In many species, sex determination is genetic: males and females have different alleles or even different genes that specify their sexual morphology. In animals this is often accompanied by chromosomal differences, generally through combinations of XY, ZW, XO, ZO chromosomes, or haplodiploidy. The sexual differentiation is generally triggered by a main gene (a "sex locus"), with a multitude of other genes following in a domino effect.
In other cases, sex of a fetus is determined by environmental variables (such as temperature). The details of some sex-determination systems are not yet fully understood. Hopes for future fetal biological system analysis include complete-reproduction-system initialized signals that can be measured during pregnancies to more accurately determine whether a determined sex of a fetus is male, or female. Such analysis of biological systems could also signal whether the fetus is hermaphrodite, which includes total or partial of both male and female reproduction organs.
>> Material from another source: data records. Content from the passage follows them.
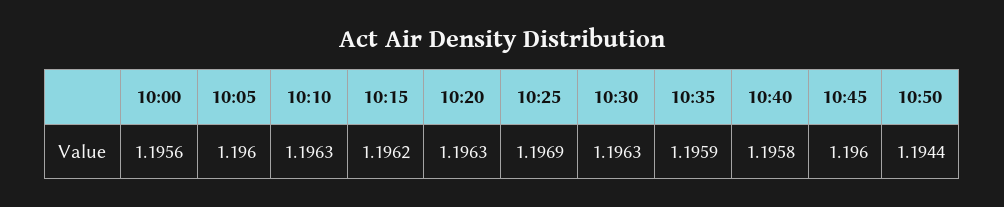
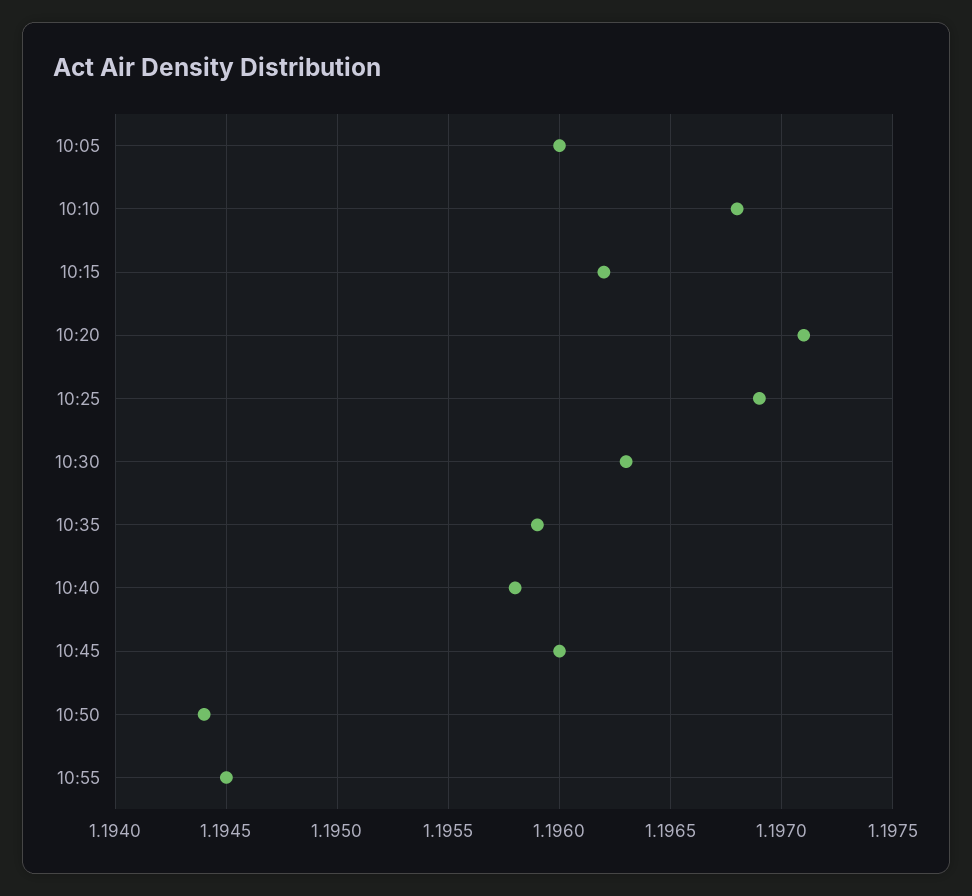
10:00: 1.1956 -> none
10:10: 1.1963 -> 1.1968
10:20: 1.1963 -> 1.1971
10:55: none -> 1.1945

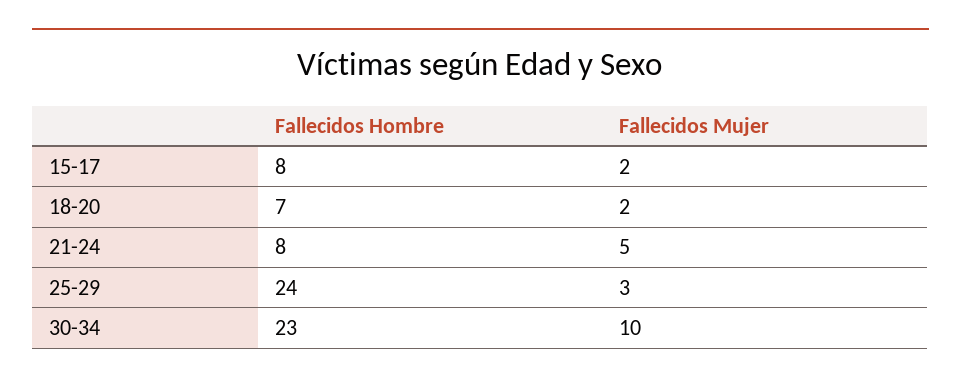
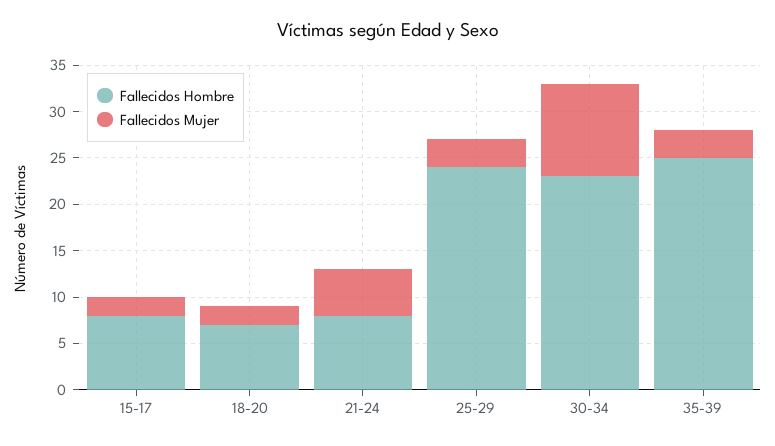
Fallecidos Hombre, 35-39: none -> 25
Fallecidos Mujer, 35-39: none -> 3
Some species such as various plants and fish do not have a fixed sex, and instead go through life cycles and change sex based on genetic cues during corresponding life stages of their type. This could be due to environmental factors such as seasons and temperature. Human fetus genitals can sometimes develop abnormalities during maternal pregnancies due to mutations in the fetuses sex-determinism system, resulting in the fetus becoming intersex.
XX/XY sex chromosomes
The XX/XY sex-determination system is the most familiar, as it is found in humans. The XX/XY system is found in most other mammals, as well as some insects. In this system, most females have two of the same kind of sex chromosome (XX), while most males have two distinct sex chromosomes (XY). The X and Y sex chromosomes are different in shape and size from each other, unlike the rest of the chromosomes (autosomes), and are sometimes called allosomes. In some species, such as humans, organisms remain sex indifferent for a time after they're created; in others, however, such as fruit flies, sexual differentiation occurs as soon as the egg is fertilized.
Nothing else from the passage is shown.